Exercise objective
Whenever a line carries the word "macro", pull it out of the entries.
Records to process below:
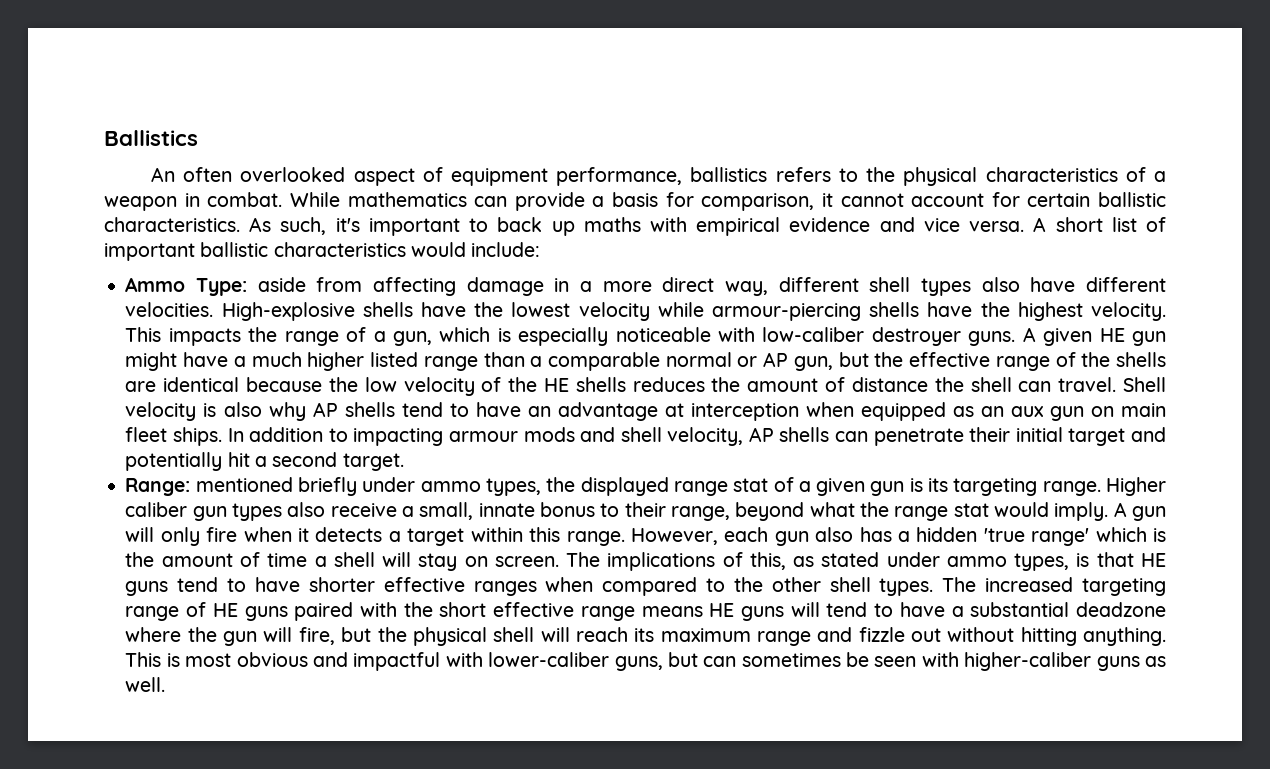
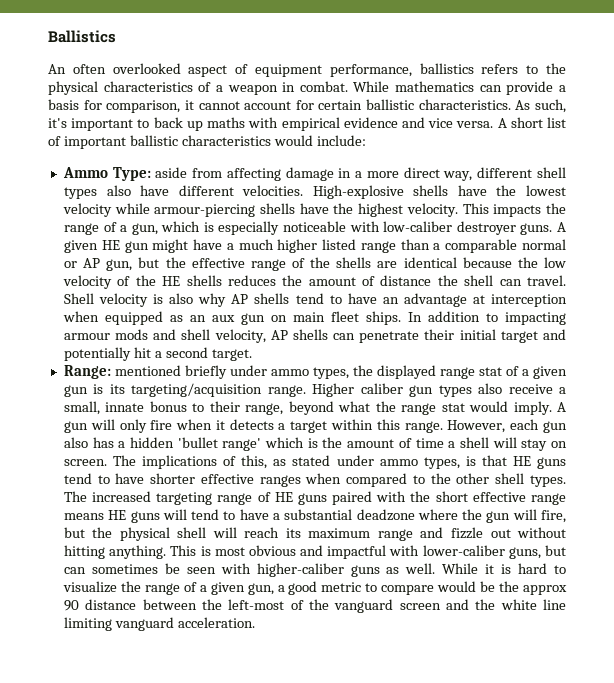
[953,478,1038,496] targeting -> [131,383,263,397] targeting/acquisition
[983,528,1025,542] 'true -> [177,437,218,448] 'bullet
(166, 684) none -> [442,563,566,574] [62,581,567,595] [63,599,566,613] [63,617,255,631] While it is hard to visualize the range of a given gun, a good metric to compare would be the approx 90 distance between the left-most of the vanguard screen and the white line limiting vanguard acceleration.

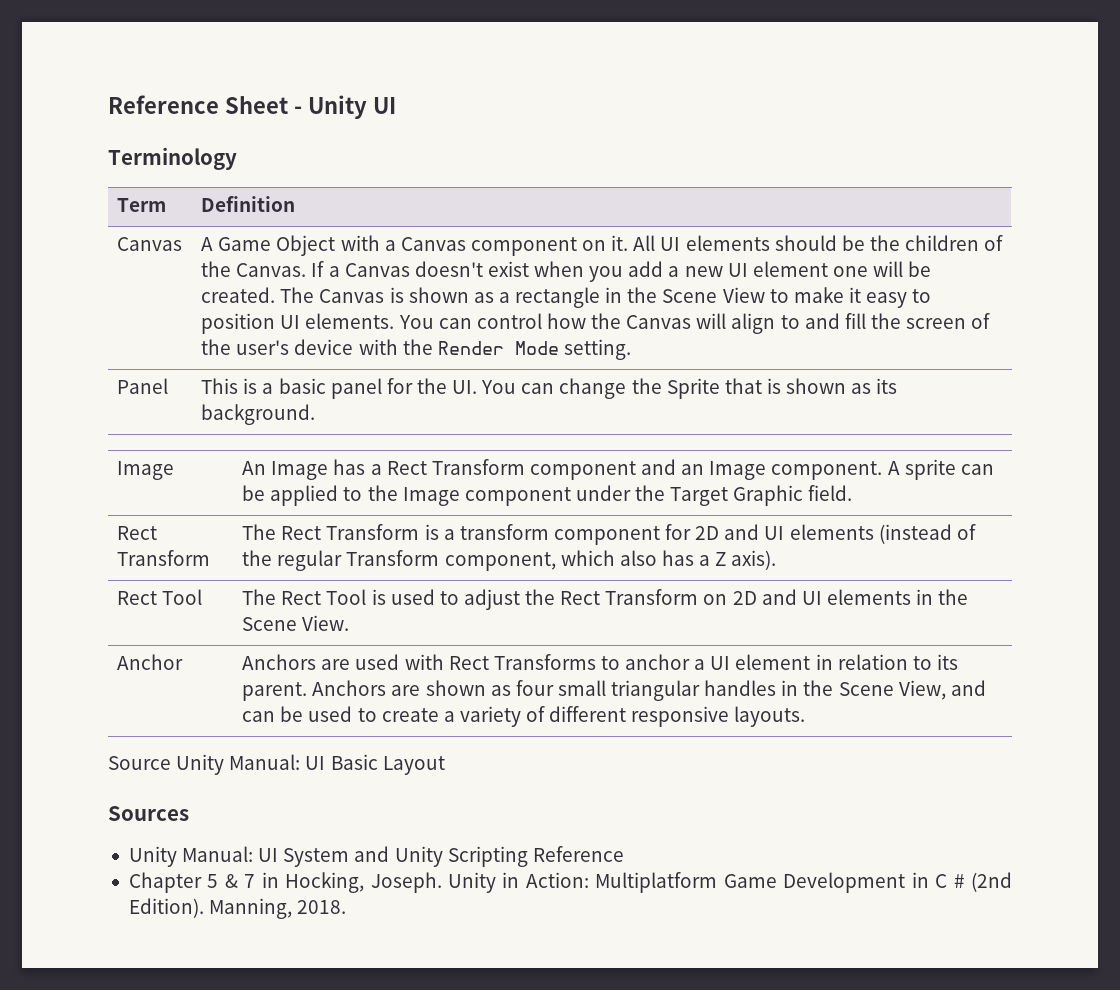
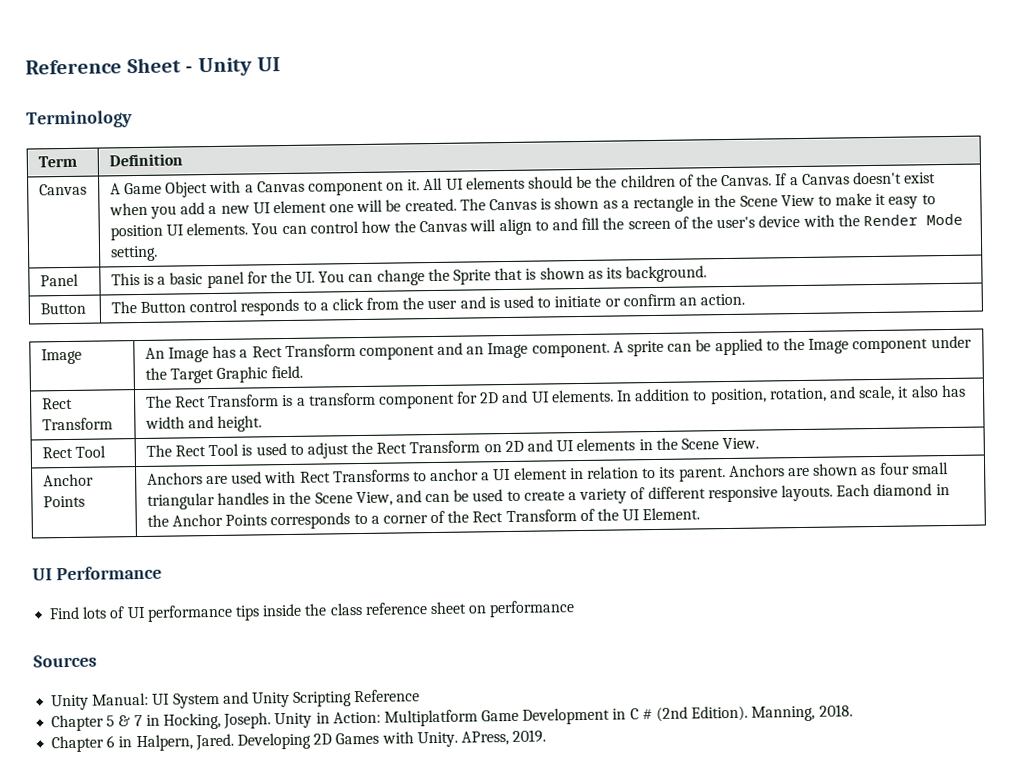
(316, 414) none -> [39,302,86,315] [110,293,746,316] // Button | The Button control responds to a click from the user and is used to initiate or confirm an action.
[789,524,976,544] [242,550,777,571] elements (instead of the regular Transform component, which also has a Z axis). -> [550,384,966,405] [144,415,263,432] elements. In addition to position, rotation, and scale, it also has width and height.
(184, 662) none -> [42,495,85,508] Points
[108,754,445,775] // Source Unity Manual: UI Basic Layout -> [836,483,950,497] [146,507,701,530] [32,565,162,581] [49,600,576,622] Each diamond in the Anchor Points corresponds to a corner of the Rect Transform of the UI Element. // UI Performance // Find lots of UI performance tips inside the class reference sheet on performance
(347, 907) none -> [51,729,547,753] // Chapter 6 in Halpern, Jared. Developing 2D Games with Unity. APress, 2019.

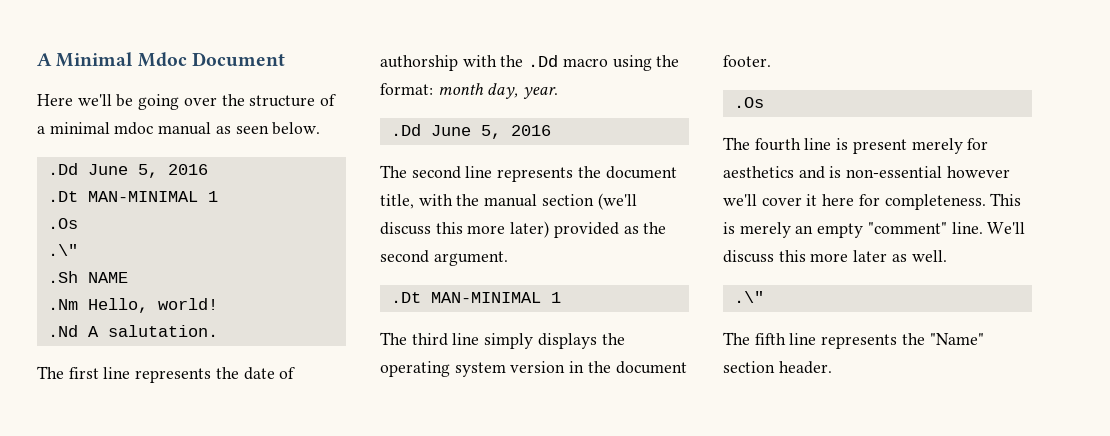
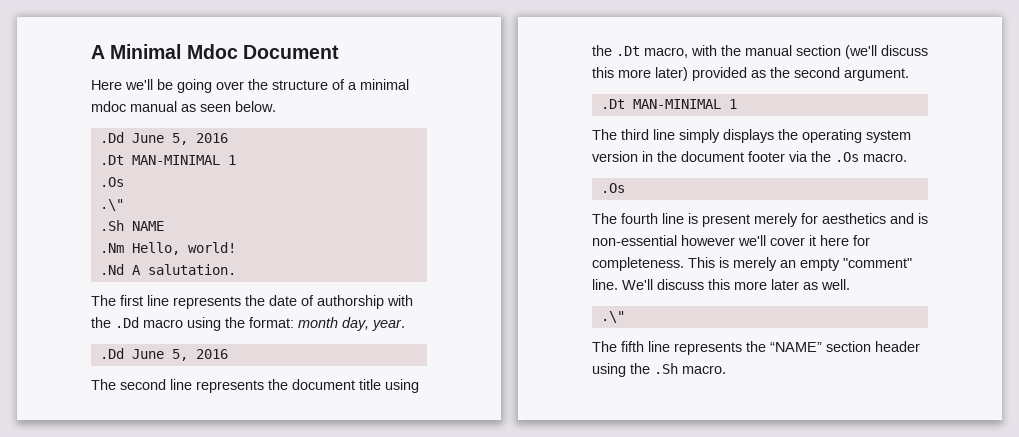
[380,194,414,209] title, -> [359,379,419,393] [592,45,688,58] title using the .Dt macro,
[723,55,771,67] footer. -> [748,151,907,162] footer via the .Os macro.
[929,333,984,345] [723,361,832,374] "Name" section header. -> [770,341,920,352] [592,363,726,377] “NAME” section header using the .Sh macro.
End of Records to process.
Solution
[380,194,414,209] title, -> [359,379,419,393] [592,45,688,58] title using the .Dt macro,
[723,55,771,67] footer. -> [748,151,907,162] footer via the .Os macro.
[929,333,984,345] [723,361,832,374] "Name" section header. -> [770,341,920,352] [592,363,726,377] “NAME” section header using the .Sh macro.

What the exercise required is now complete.